Aus der rechtlichen Sicht gibt es eine wirkliche Begrenzung nur bei der Besetzung der Schulleiterstelle. Insofern ist – wenn die Zeitung korrekt berichtet hat – etwas vereinfacht argumentiert worden.
Fazit
Das Ergebnis des Verfahrens ist richtig, weil man unterstellen kann, dass ein gesetzlich vorgeschriebenes Verfahren richtig durchgeführt wurde. Dennoch bleiben einige Fragen zu besprechen:
- Worin besteht der Unterschied zwischen einer Erziehung nach katholischen Grundsätzen und einer Erziehung nach evangelischen Grundsätzen? Sicherlich werden Gottesdienste in der Schulgemeinschaft verschieden aussehen. Es gibt auch Unterschiede im Schulleben – ein Namenstag der Franziskusschule am 4.Oktober, der Marienschule am 12. September … Aber würde eine Streitschlichtung, eine freundliche Zuwendung, eine Ermutigung von der Konfession bestimmt?
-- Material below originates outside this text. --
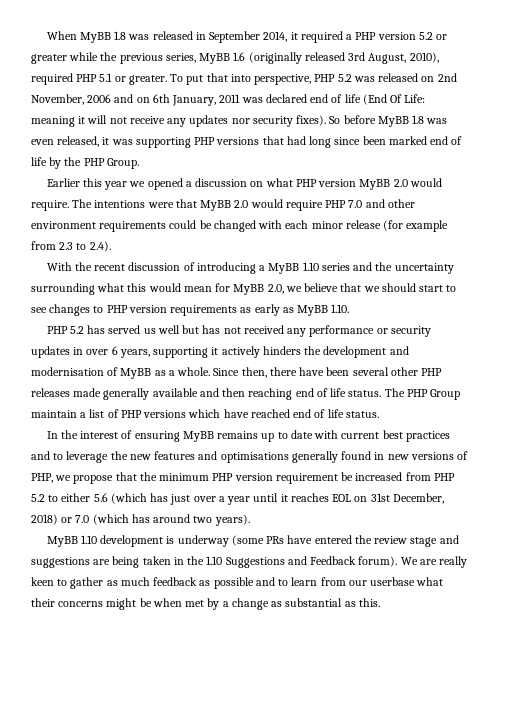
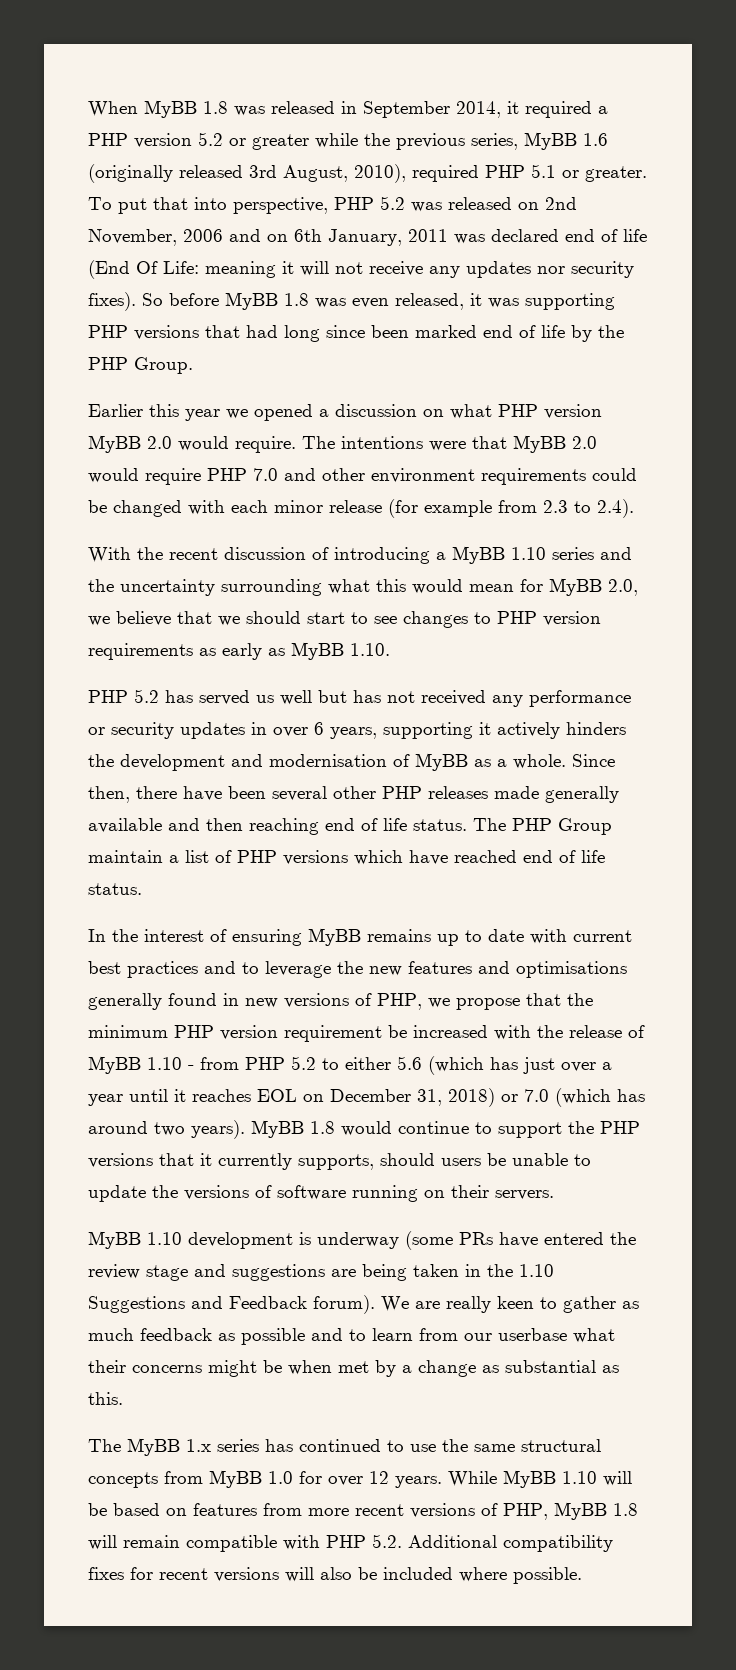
(403, 476) none -> [494,1025,645,1040] [88,1056,194,1074] with the release of MyBB 1.10 -
[370,493,444,504] 31st December, -> [330,1089,442,1106] December 31,
(250, 520) none -> [251,1120,640,1138] [88,1153,591,1170] [88,1185,554,1202] MyBB 1.8 would continue to support the PHP versions that it currently supports, should users be unable to update the versions of software running on their servers.
(380, 602) none -> [88,1438,601,1456] [88,1470,632,1488] [88,1502,638,1520] [88,1534,613,1552] [88,1567,582,1584] // The MyBB 1.x series has continued to use the same structural concepts from MyBB 1.0 for over 12 years. While MyBB 1.10 will be based on features from more recent versions of PHP, MyBB 1.8 will remain compatible with PHP 5.2. Additional compatibility fixes for recent versions will also be included where possible.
- Haben sich seit der Zeit der Volksschule die Verhältnisse nicht soweit verändert, dass es kaum noch Gebiete und Orte gibt, die ein ganz überwiegendes konfessionelles Übergewicht erkennen lassen?
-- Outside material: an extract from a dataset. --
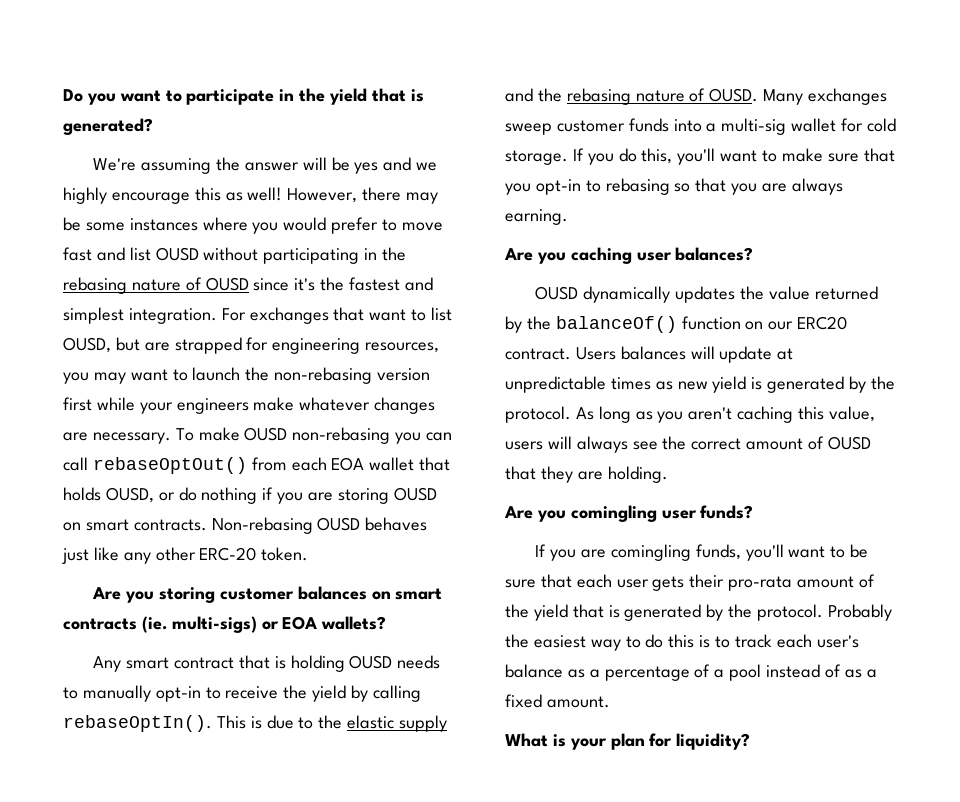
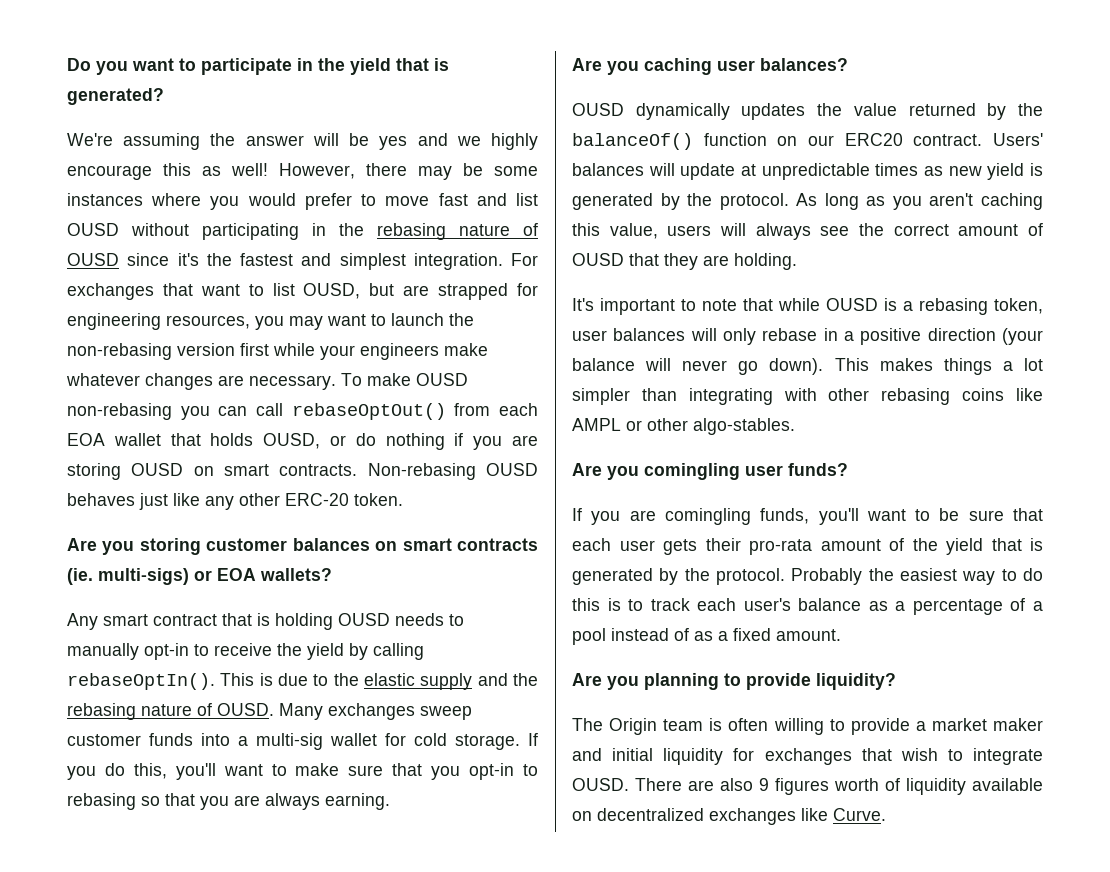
[575,347,616,360] Users -> [993,133,1043,146] Users'
(668, 474) none -> [572,298,1043,315] [572,328,1043,345] [572,358,1043,375] [572,388,1043,405] [572,418,795,435] // It's important to note that while OUSD is a rebasing token, user balances will only rebase in a positive direction (your balance will never go down). This makes things a lot simpler than integrating with other rebasing coins like AMPL or other algo-stables.
[505,733,751,750] What is your plan for liquidity? -> [572,673,896,690] [572,718,1043,735] [572,748,1043,765] [572,778,1043,795] [572,808,886,825] Are you planning to provide liquidity? // The Origin team is often willing to provide a market maker and initial liquidity for exchanges that wish to integrate OUSD. There are also 9 figures worth of liquidity available on decentralized exchanges like Curve.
- Wird der Status „Bekenntnisschule“ nicht missbraucht, wenn bei einem Nebeneinander von Bekenntnis- und Gemeinschaftsschule die Muslime sich ganz überwiegend in der Gemeinschaftsschule wiederfinden? Es ist kein Geheimnis, dass deutsche Eltern ihre Kinder in solchen Fällen gerne an der Bekenntnisschule anmelden.
Meine Meinung
Man sollte keinen Kulturkampf daraus machen. Wie in anderen Institutionen auch dürfen Kinder in der Schule erleben: Es gibt katholische, evangelische, muslimische und auch konfessionslose Kinder, es gibt behinderte und nichtbehinderte Kinder, es gibt Kinder, die aus Deutschland stammen und solche, die aus anderen Ländern stammen.
Ein Kompliment an die Schulszene der Grundschulen in Gescher: Es gibt eine katholische Grundschule, die schwerpunktmäßig auch die Kinder aufnimmt, die noch Deutsch lernen müssen, und es gibt eine Gemeinschaftsschule mit zwei Standorten, die alle Kinder unabhängig von der Konfession aufnimmt. Über die Anmeldung entscheiden im Rahmen der vom Schulträger festgelegten Zügigkeit die Eltern.